* Task brief
Only the lines from the line holding "align-items:center; gap:6px; margin-left:14px;" through the final line of the entries below are to be returned, exactly as they stand.

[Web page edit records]
:::

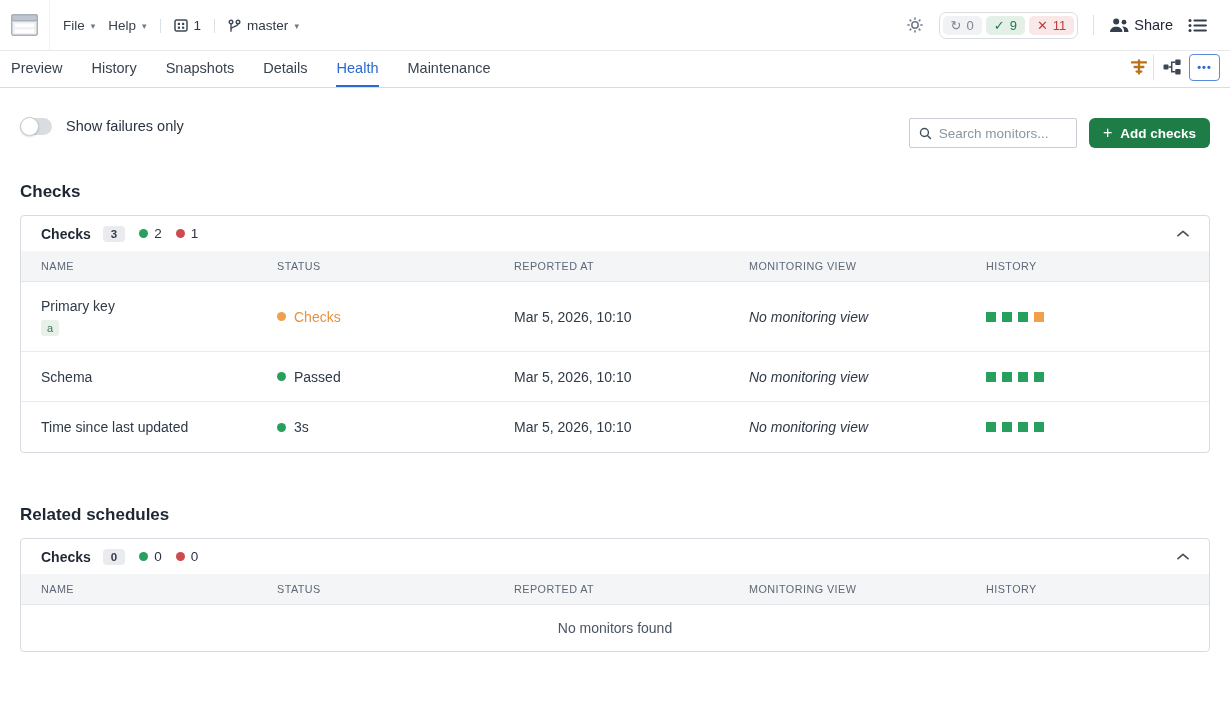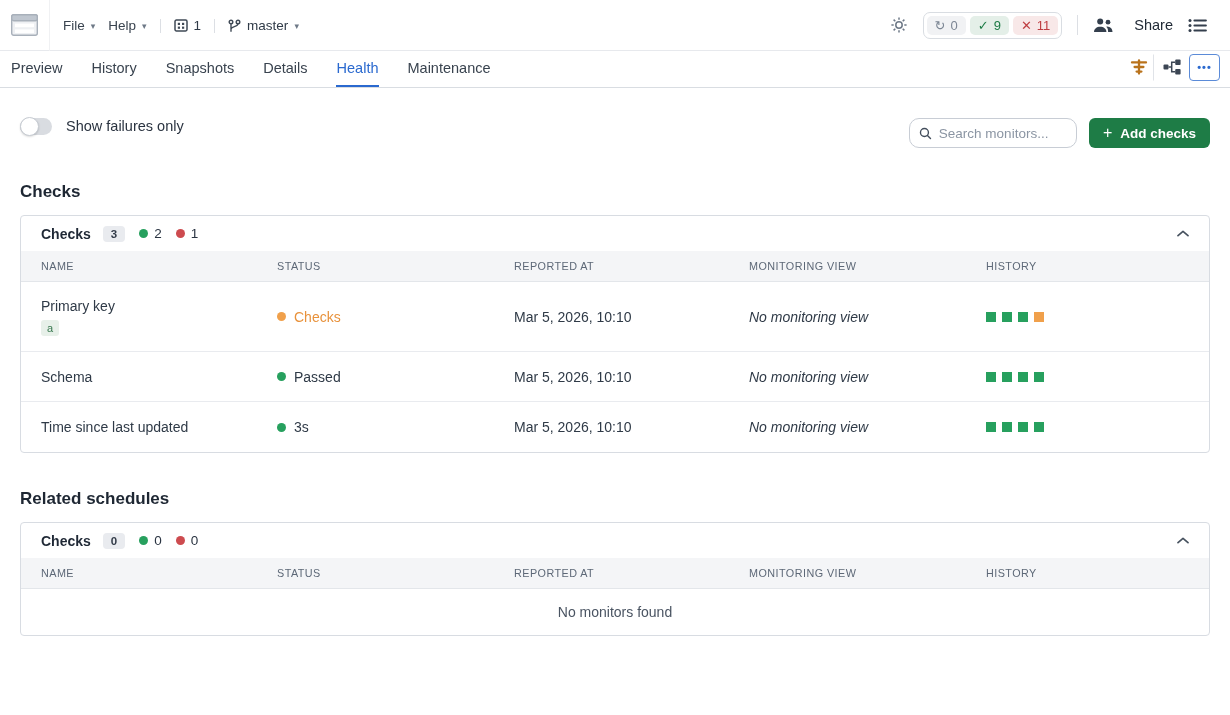--- a/index.html
+++ b/index.html
@@ -23,21 +23,21 @@
   .env, .branch { display:flex; align-items:center; gap:6px; font-size:13.5px; color:#2f3a47; cursor:pointer; }
   .tb-right { margin-left:auto; display:flex; align-items:center; gap:15px; padding-right:23px; }
   .icon-btn { cursor:pointer; display:flex; align-items:center; }
   .pill-group { display:flex; gap:4px; border:1px solid #d9dde2; border-radius:7px; padding:3px; cursor:pointer; }
   .pill { display:flex; align-items:center; gap:5px; border-radius:5px; padding:2px 8px; font-size:13px; }
   .pill-gray { background:#f1f2f4; color:#7c8694; }
   .pill-green { background:#e4efe8; color:#1d7c46; }
   .pill-red { background:#f8e8e8; color:#bf3d41; }
   .pill .glyph { font-size:13px; }
   .vdiv.tall { height:20px; }
-  .share-btn { display:flex; align-items:center; gap:20px; font-size:14.5px; color:#222b37; cursor:pointer; }
+  .share-btn { display:flex; align-items:center; gap:4px; font-size:14.5px; color:#222b37; cursor:pointer; }
 
   
   .tabbar { height:37px; display:flex; align-items:stretch; border-bottom:1px solid #d9dde2; padding:0 10px; }
   .tabs { display:flex; }
   .tab { font-size:14.5px; color:#39434f; line-height:34px; margin-right:27px;
     border-bottom:2px solid transparent; cursor:pointer; padding:0 1px; }
   .tab.active { color:#2a69cf; border-bottom-color:#2a69cf; }
   .tab-actions { margin-left:auto; display:flex; align-items:center; gap:2px; padding-bottom:4px; }
   .ta-btn { width:31px; height:27px; display:flex; align-items:center; justify-content:center;
     cursor:pointer; border:1px solid transparent; }
@@ -47,32 +47,32 @@
 
   
   .content { padding:0 20px; }
   .filter-row { margin-top:30px; display:flex; align-items:flex-start; }
   .toggle { width:32px; height:17px; border-radius:9px; background:#d9dce1; position:relative;
     display:inline-block; cursor:pointer; flex:none; }
   .knob { position:absolute; left:0px; top:-1px; width:19px; height:19px; border-radius:50%;
     background:#fff; border:1px solid #c6cbd2; box-shadow:0 1px 2px rgba(0,0,0,.15); }
   .toggle-label { margin-left:14px; font-size:14.5px; color:#2a3340; }
   .spacer { flex:1; }
-  .search-box { width:168px; height:30px; border:1px solid #c8cdd5; border-radius:10px;
+  .search-box { width:168px; height:30px; border:1px solid #c8cdd5; border-radius:2px;
     display:flex; align-items:center; padding:0 9px; gap:7px; background:#fff; }
   .search-box input { border:none; outline:none; width:100%; font-size:13.5px; color:#2f3a47;
     font-family:inherit; background:transparent; }
   .search-box input::placeholder { color:#8b95a3; }
   .add-btn { margin-left:12px; height:30px; background:#1e7c46; color:#fff; border:none;
     border-radius:6px; font-size:13.5px; font-weight:600; display:flex; align-items:center;
     gap:8px; padding:0 14px; cursor:pointer; font-family:inherit; }
   .add-btn .plus { font-size:16px; font-weight:400; line-height:1; }
 
   .section-heading { margin-top:34px; font-size:17px; font-weight:700; color:#1e2733; }
-  .section-heading.second { margin-top:36px; }
+  .section-heading.second { margin-top:52px; }
 
   .card { margin-top:13px; border:1px solid #d8dce2; border-radius:4px; background:#fff; }
   .card-head { height:35px; display:flex; align-items:center; padding:0 20px; cursor:pointer; }
   .card-title { font-weight:700; font-size:14px; color:#1f2835; }
   .count-badge { background:#e9ebef; border-radius:4px; font-size:11.5px; color:#333c49;
     padding:2px 8px; font-weight:600; margin-left:12px; }
   .stat { display:flex; align-items:center; gap:6px; margin-left:14px; font-size:13.5px; color:#2a3442; }
   .dot { display:inline-block; border-radius:50%; }
   .dot-sm { width:9px; height:9px; }
   .dot[data-color="green"], .hdot[data-color="green"] { background:#27a05e; }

:::

* Task answer
   .stat { display:flex; align-items:center; gap:6px; margin-left:14px; font-size:13.5px; color:#2a3442; }
   .dot { display:inline-block; border-radius:50%; }
   .dot-sm { width:9px; height:9px; }
   .dot[data-color="green"], .hdot[data-color="green"] { background:#27a05e; }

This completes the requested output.